12. The use of birth control pills by young women may increase the risk of breast cancer: it may increase the risk of breast cancer or cause the imbalance of estrogen metabolism to indirectly cause breast cancer.
Family history of breast cancer has a high risk of development: Individuals with certain genetic defects or immunodeficiency diseases will show a tendency to develop certain tumors, i.e. genetic susceptibility to tumors. Breast cancer caused by genetic mutations has the following clinical features: younger age of onset than in disseminated patients; high incidence of bilateral breast cancer; high incidence of related tumors, including ovarian, colon, prostate, and endometrial cancers. Hereditary breast cancer accounts for 5-10% of all breast cancer cases.
14. Patients with breast cancer on one side have a higher risk of developing breast cancer on the opposite side than normal: some scholars have studied the relative risk of breast cancer on the opposite side of patients who were first diagnosed with breast cancer and received radiotherapy at the age of less than 45 years old, because irradiation at a young age increases the risk of developing breast cancer on the opposite side.
15. Multiple chest fluoroscopies or chest radiographs, or exposure to ionizing radiation: Some studies have reported that the risk of breast cancer depends on the dose of radiation and age; proximity to a microwave oven at work is also a risk factor.
16. Chronic cystic hyperplasia with papilloma: There are various factors affecting the development of benign breast lesions (confirmed by breast biopsy) to breast cancer, including family history of breast cancer, post-biopsy interval and menstrual status. A positive family history of premenopausal atypical hyperplasia doubles the risk of subsequent breast cancer, but does not increase the risk of breast cancer in postmenopausal women.
17.Environmental factors: polycyclic aromatic hydrocarbons: such as automobile exhaust; organic solvents; aromatic amines; heterocyclic amine compounds, such as from high-temperature cooking fumes and in charred meat and fish.

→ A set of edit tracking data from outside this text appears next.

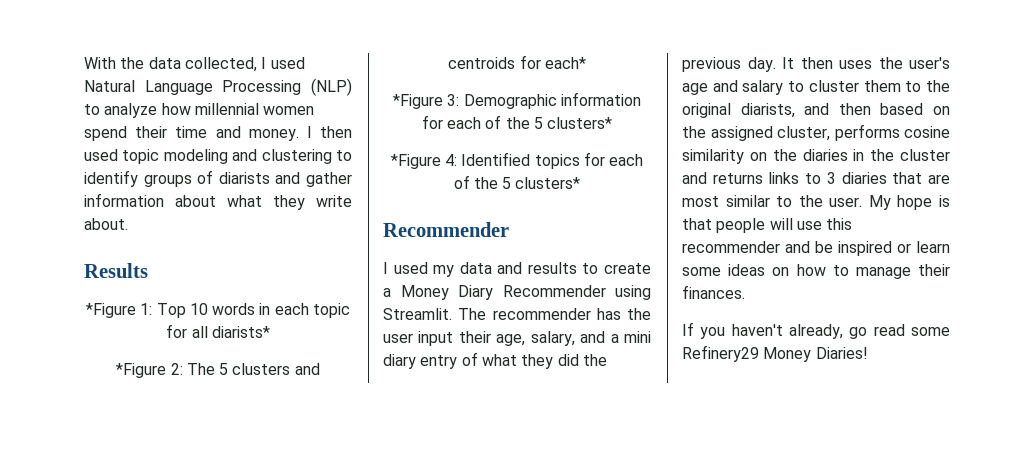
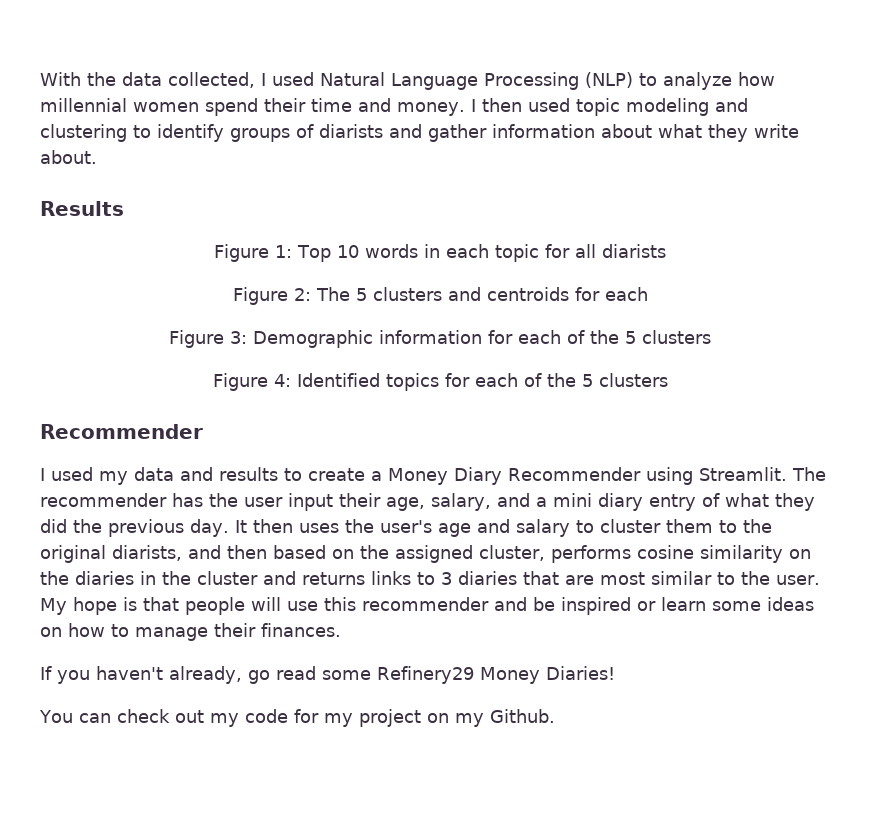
- *Figure 1: Top 10 words in each topic for all diarists*
- *Figure 2: The 5 clusters and centroids for each*
- *Figure 3: Demographic information for each of the 5 clusters*
- *Figure 4: Identified topics for each of the 5 clusters*
+ Figure 1: Top 10 words in each topic for all diarists
+ Figure 2: The 5 clusters and centroids for each
+ Figure 3: Demographic information for each of the 5 clusters
+ Figure 4: Identified topics for each of the 5 clusters
+ You can check out my code for my project on my Github.

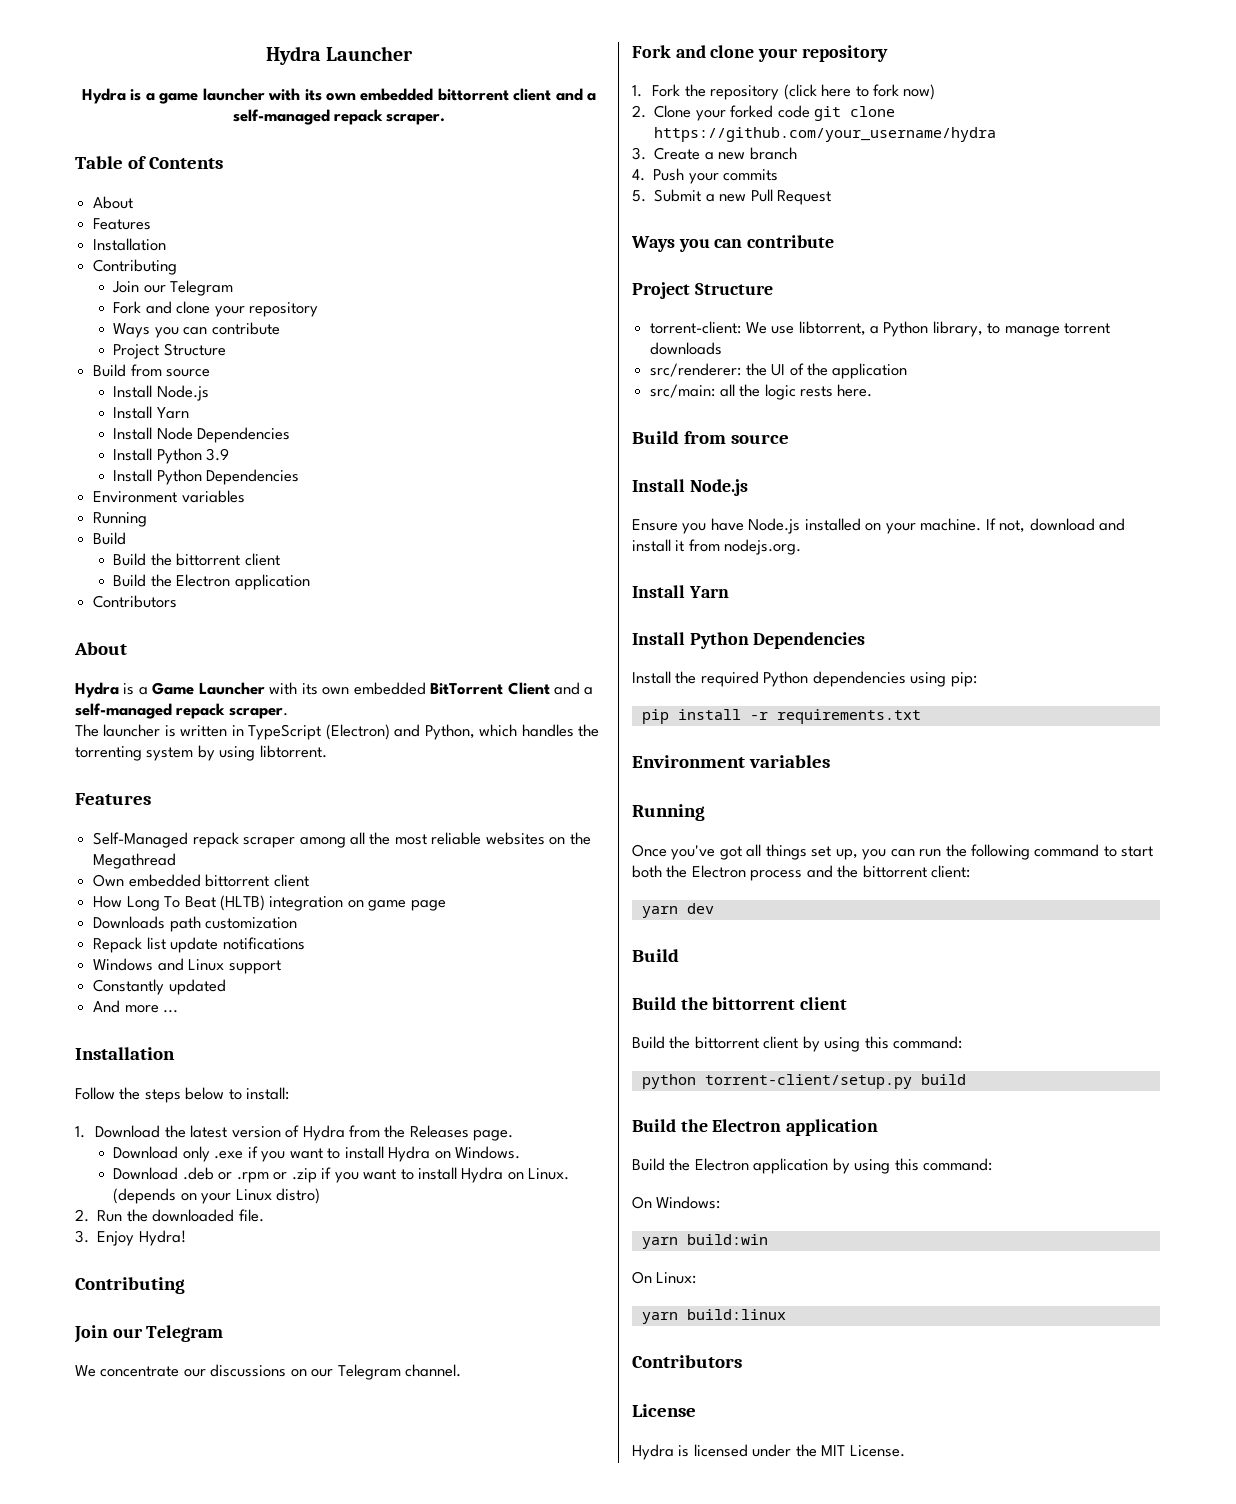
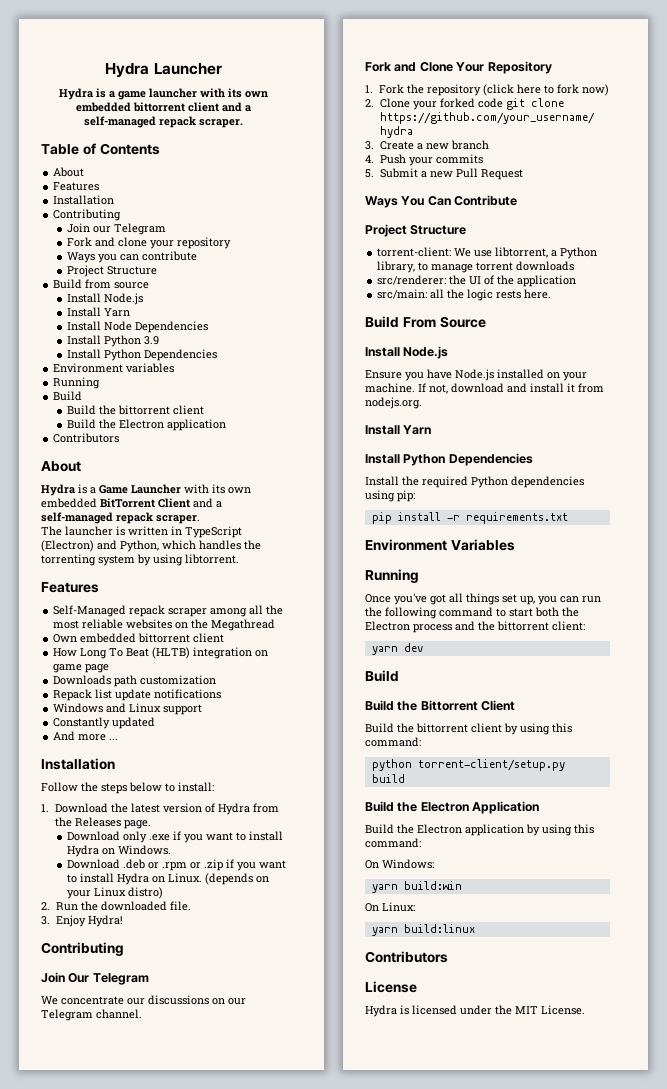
  3. Enjoy Hydra!
  Contributing
- Join our Telegram
+ Join Our Telegram
  We concentrate our discussions on our Telegram channel.
- Fork and clone your repository
+ Fork and Clone Your Repository
  5. Submit a new Pull Request
- Ways you can contribute
+ Ways You Can Contribute
  src/main: all the logic rests here.
- Build from source
+ Build From Source
  pip install -r requirements.txt
- Environment variables
+ Environment Variables
  yarn dev
  Build
- Build the bittorrent client
+ Build the Bittorrent Client
  python torrent-client/setup.py build
- Build the Electron application
+ Build the Electron Application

18, oncogenes, oncogene suppressor mutations: 20%-30% of breast tumors have amplification of c-erbB-2 gene and overexpression of its coding receptor protein; 20%-40% of breast cancer patients have oncogene P53 mutation.

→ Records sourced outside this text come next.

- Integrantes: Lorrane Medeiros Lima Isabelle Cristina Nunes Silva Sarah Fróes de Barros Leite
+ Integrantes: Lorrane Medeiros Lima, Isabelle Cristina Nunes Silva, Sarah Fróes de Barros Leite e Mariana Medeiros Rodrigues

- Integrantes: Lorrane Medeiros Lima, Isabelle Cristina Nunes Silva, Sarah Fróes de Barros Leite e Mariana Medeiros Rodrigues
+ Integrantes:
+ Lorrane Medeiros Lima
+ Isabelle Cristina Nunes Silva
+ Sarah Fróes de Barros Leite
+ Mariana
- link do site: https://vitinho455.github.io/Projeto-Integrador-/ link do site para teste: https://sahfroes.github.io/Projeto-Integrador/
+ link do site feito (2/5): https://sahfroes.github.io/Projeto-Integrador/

19.Other factors: Not many women are active smokers in China, but the situation of passive smoking is more serious, and it has been reported that passive smoking is a risk factor for breast cancer, which can increase the risk of breast cancer in women. Physical activity during adolescence and adulthood can reduce the incidence of breast cancer, but more physical activity has an independent effect only in adulthood. The relationship between the use of various drugs for hypertension, clothing dyes and hair dyes and the development of breast cancer is uncertain.

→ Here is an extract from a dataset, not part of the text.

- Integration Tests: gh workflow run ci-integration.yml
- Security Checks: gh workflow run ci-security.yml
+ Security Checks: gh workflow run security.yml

In conclusion, breast cancer occurs when multiple environmental factors act to mutate multiple genes, which eventually become tumor cells through multi-stage evolution. Factors influencing the formation of breast cancer include the role of genetics and environment (including diet), the influence of endogenous as well as exogenous hormones, and altered immune status. Our aim is to reduce the incidence of breast cancer through the analysis of risk factors, to achieve early detection, diagnosis and treatment, and to improve the cure rate.